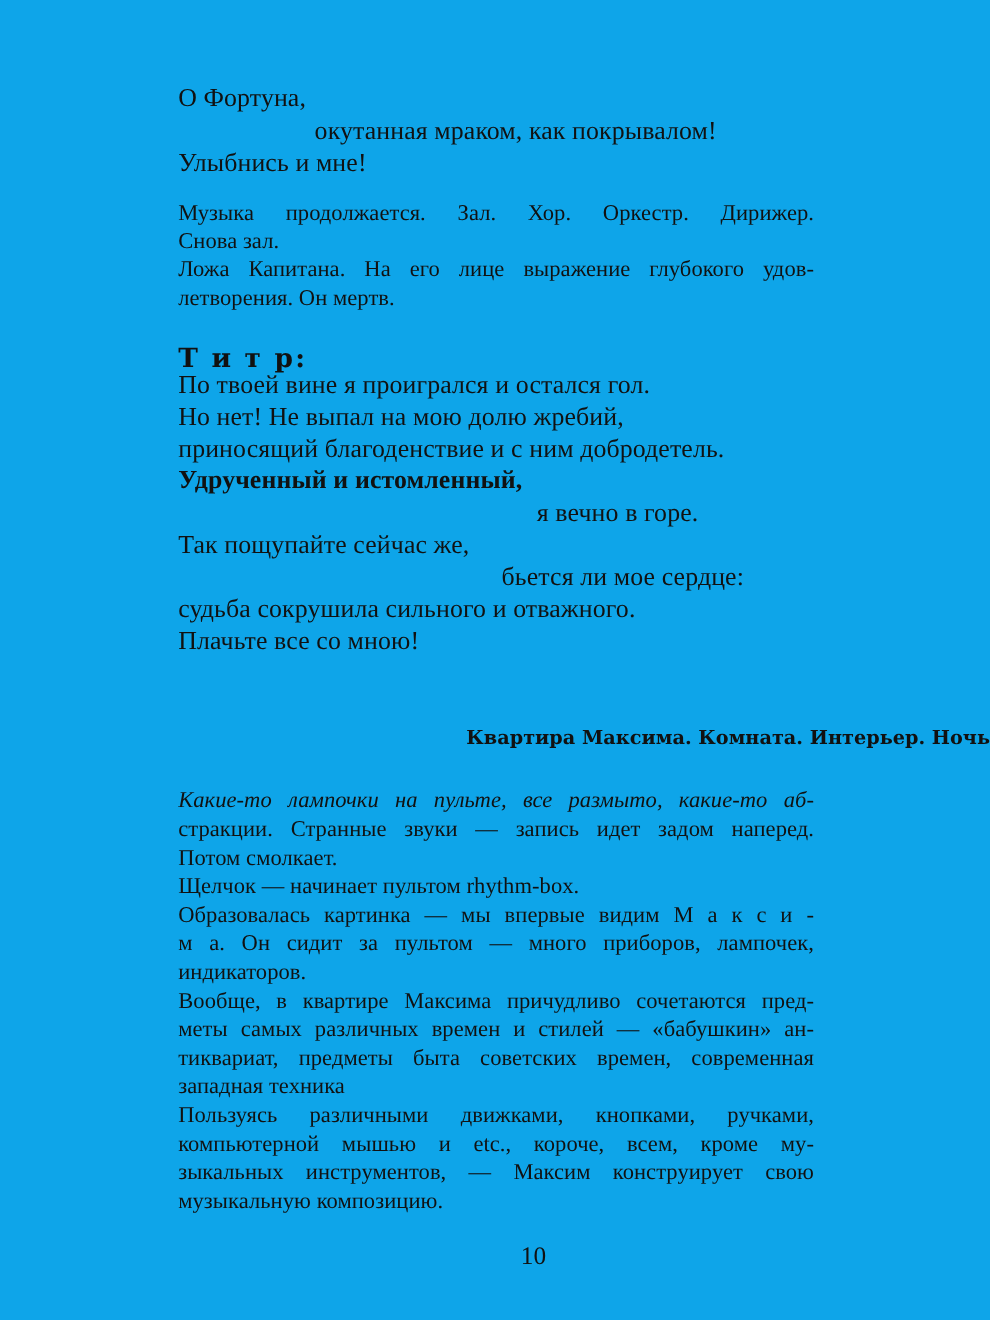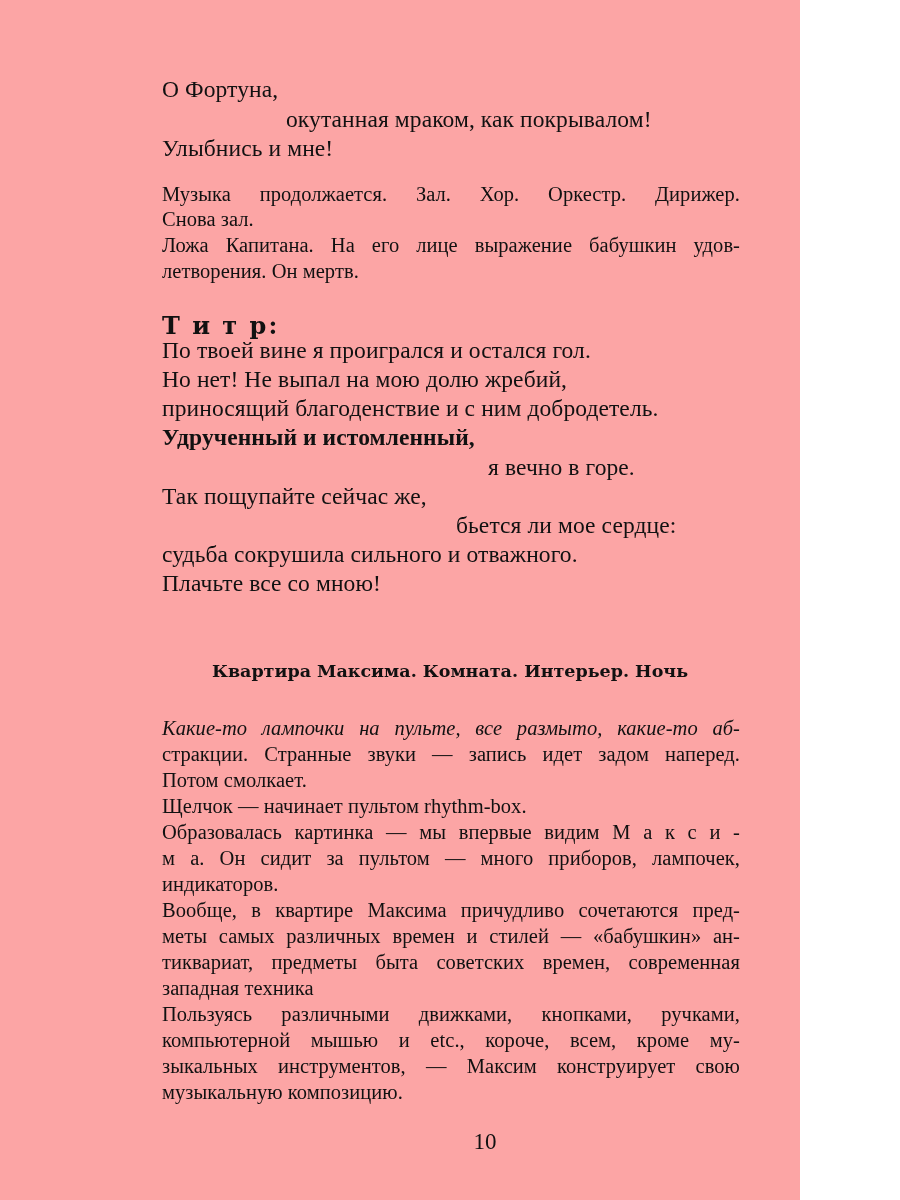--- a/index.html
+++ b/index.html
@@ -18,8 +18,8 @@
     .page {
       position: absolute;
       left: 0; top: 0;
-      width: 800px; height: 1200px;
-      background: #fca5a5;
+      width: 900px; height: 1200px;
+      background: #0ea5e9;
     }
     .col {
       position: absolute;

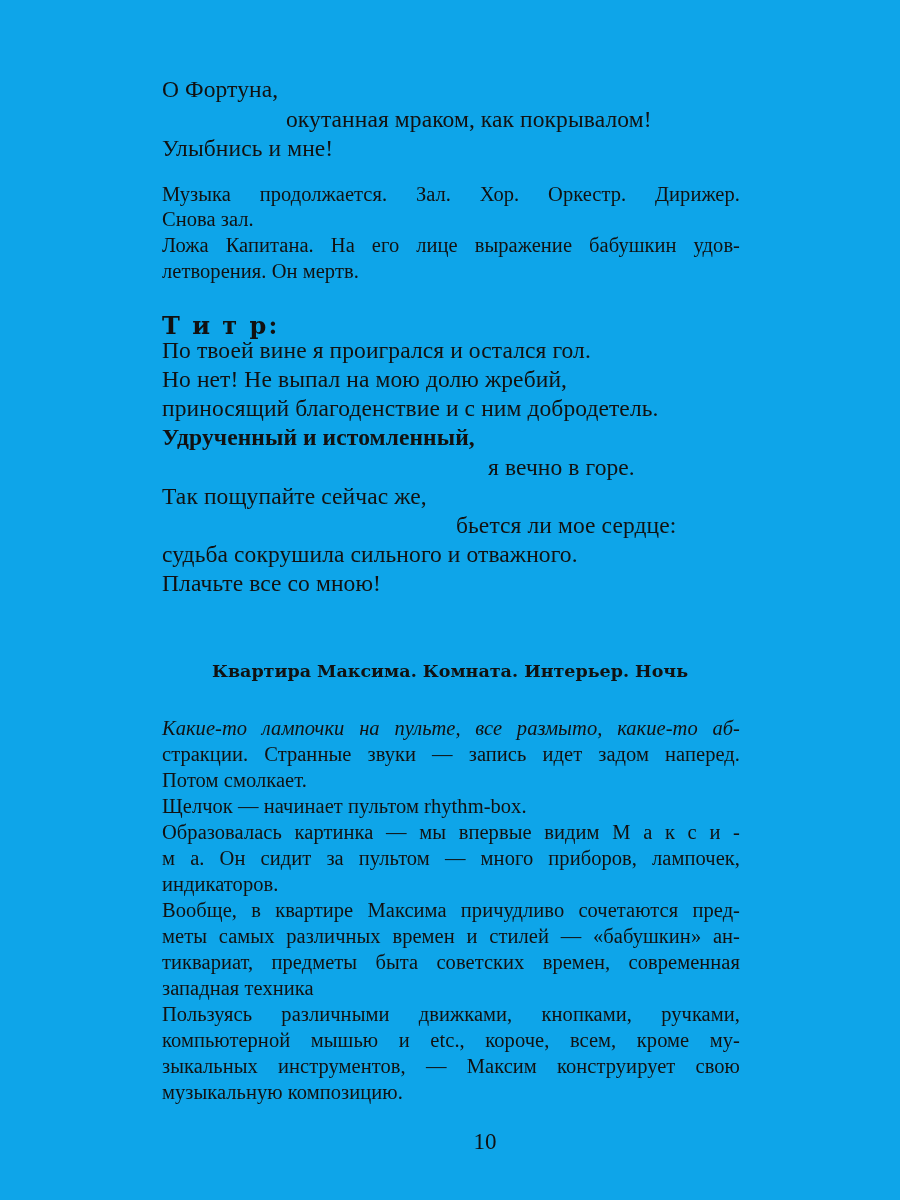--- a/index.html
+++ b/index.html
@@ -87,7 +87,7 @@
   <div class="col stage" style="top:0;">
     <div class="line justify" style="top:183px;">Музыка продолжается. Зал. Хор. Оркестр. Дирижер.</div>
     <div class="line" style="top:208px;">Снова зал.</div>
-    <div class="line justify" style="top:234px;">Ложа Капитана. На его лице выражение бабушкин удов-</div>
+    <div class="line justify" style="top:234px;">Ложа Капитана. На его лице выражение глубокого удов-</div>
     <div class="line" style="top:260px;">летворения. Он мертв.</div>
   </div>
 

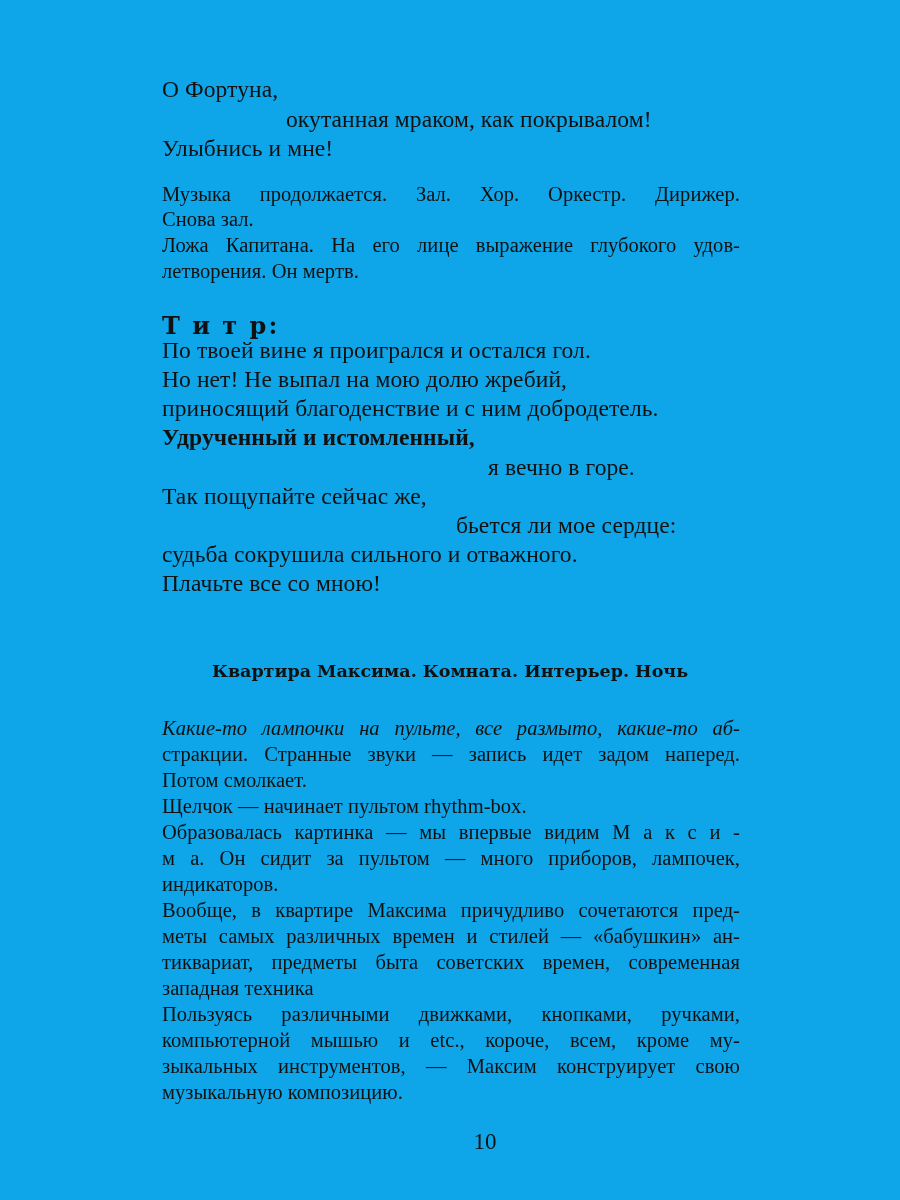--- a/index.html
+++ b/index.html
@@ -58,7 +58,7 @@
       position: absolute;
       left: 0;
       width: 900px;
-      text-align: center;
+      text-align: right;
       font-family: "DejaVu Serif", serif;
       font-weight: bold;
       font-size: 17.5px;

********

• **Requirement**: Among the lines above, return those that contain the string "Ложа".

• **Answer box**:
-    <div class="line justify" style="top:234px;">Ложа Капитана. На его лице выражение бабушкин удов-</div>
+    <div class="line justify" style="top:234px;">Ложа Капитана. На его лице выражение глубокого удов-</div>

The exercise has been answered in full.